The other two categories are a bit more specialized. The School of One math program in New York—which gives each student a uniquely tailored schedule of online lessons, group work and traditional classroom lectures—was an early example of a flex model. Enriched virtual models include any school where students get most of their instruction online, but periodically meet with a teacher or teacher aide.

While there are subsets within those four variations, Horn believes that as blended learning continues to popularize, educators will gravitate toward one or two most-familiar models, likely rotational and self-blend.
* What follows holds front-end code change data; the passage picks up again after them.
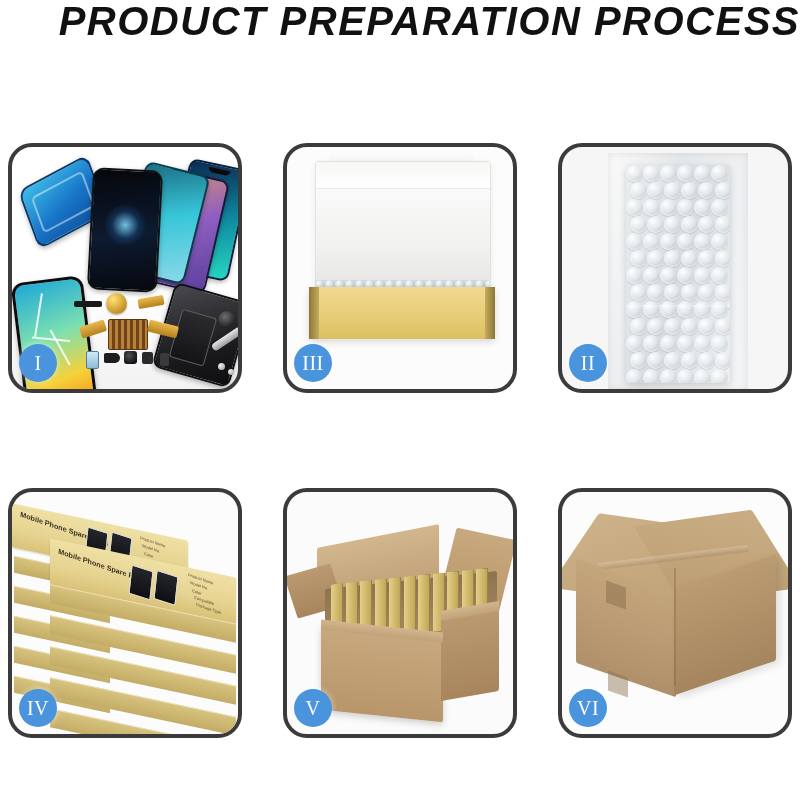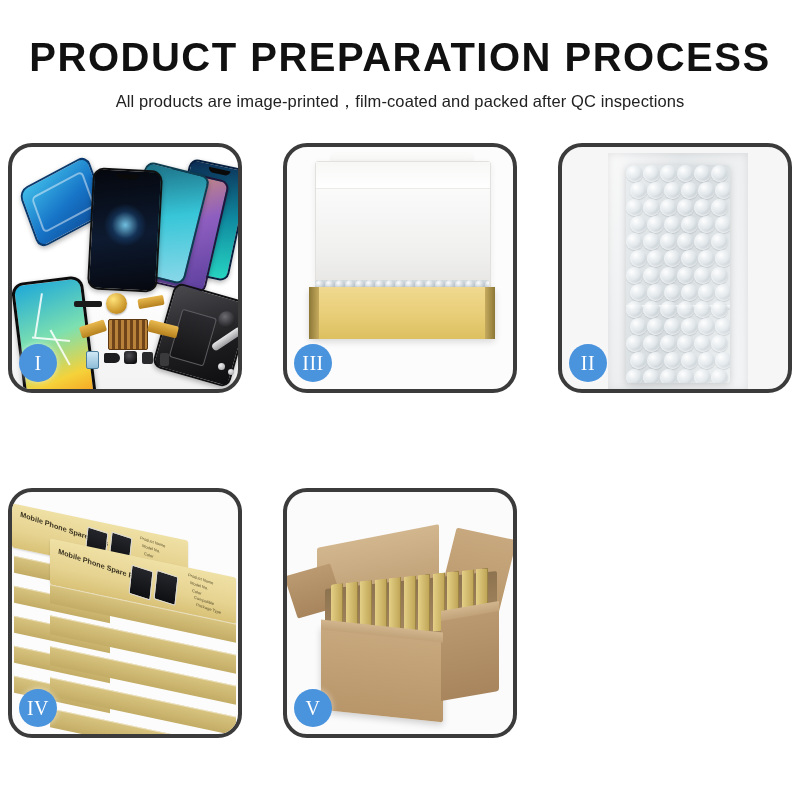"PRODUCT PREPARATION PROCESS" .header { font-style: none -> italic; padding-top: 36px -> none; text-align: center -> right }
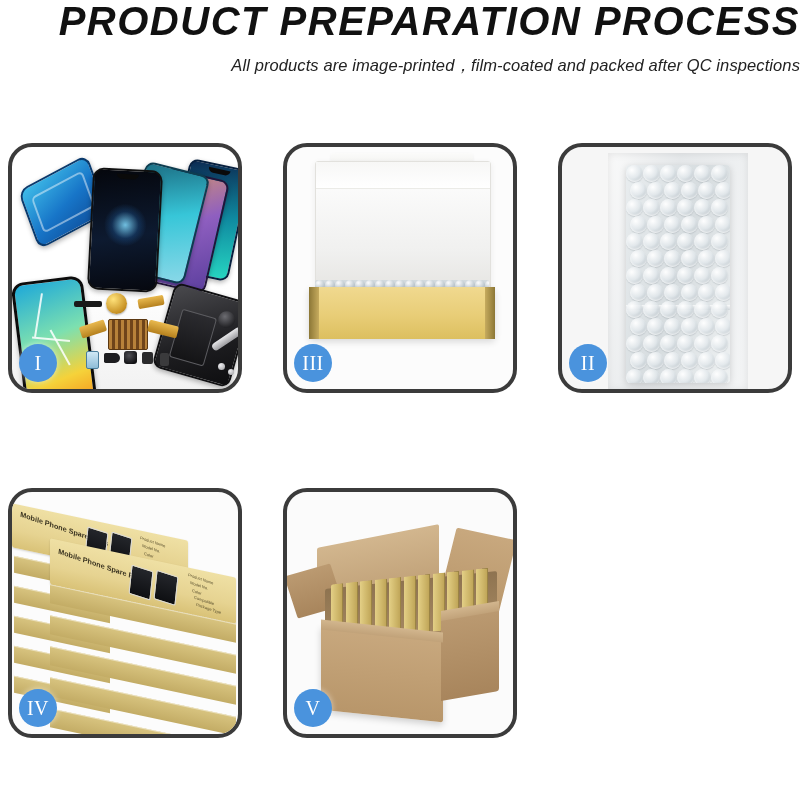"All products are" div.subtitle { html: <div>All products are image-printed，film-coated and packed after QC inspections</div> -> none }
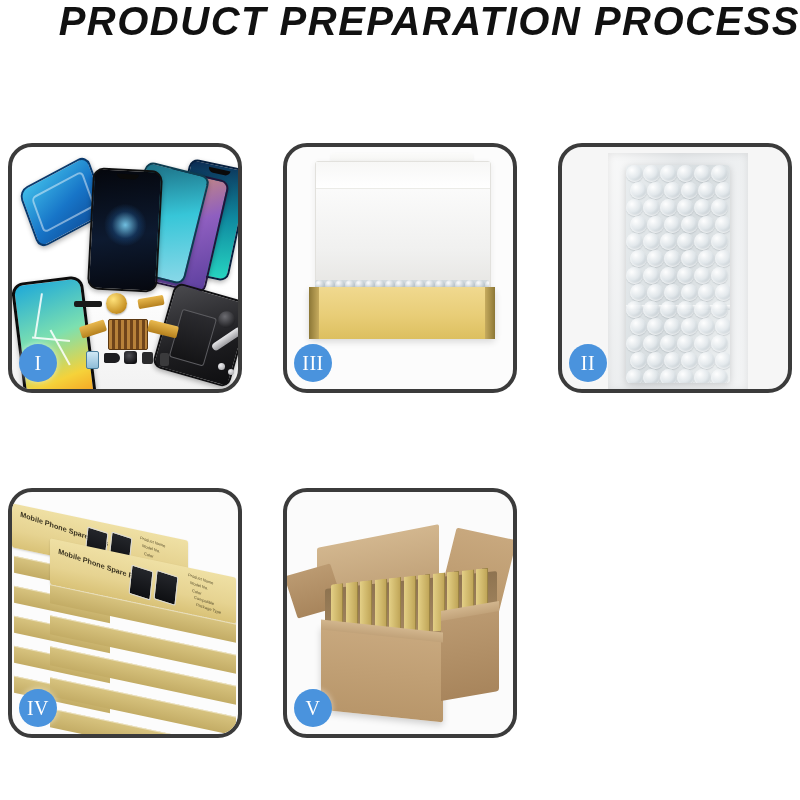"VI" div.panel { html: none -> <div> <div> <div></div> <div></div> <div></div> <div></div> <div></div> <div></div> <div></div> <div></div> </div> <div>VI</div> </div> }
Already, there are some titans in the field, like Rocketship Education. The nonprofit educational management organization currently operates seven rotation model charter elementary schools in Silicon Valley, and is also set to expand to Milwaukee and other cities across the country. Big-name philanthropies have also taken an interest. The Bill & Melinda Gates Foundation, for example, has devoted millions of dollars toward promising secondary education blended learning models via portions of its Next Generation Learning Challenges grant competition.

Supporters also note that that a blended learning model might be of great benefit in a school where layoffs have boosted class sizes, or where demographics lead to wide disparities in student abilities in each class. 

“To be able to help a teacher serve a student at a first-grade level and a student at a fourth-grade level at the same time, that's what we're excited about,” says Mieka Wick, the executive director of the CityBridge Foundation, which helped to bankroll technology purchases related to Stanton Elementary's blended program, in addition to several other uniquely structured blended learning efforts in D.C.

That said, even blended learning's most ardent proponents warn that the field is too new to know everything that works and everything that doesn't. That need to gather more information is one reason CityBridge is supporting a range blended efforts in D.C., including an algorithm-driven program called Teach to One at Hart Middle School, created by School of One founders Joel Rose and Christopher Rush, and a blended learning fellowship that is giving 12 teachers training to launch blended pilot programs at their respective schools.

One approach most agree is bound to fail, however: focusing on the hardware or software.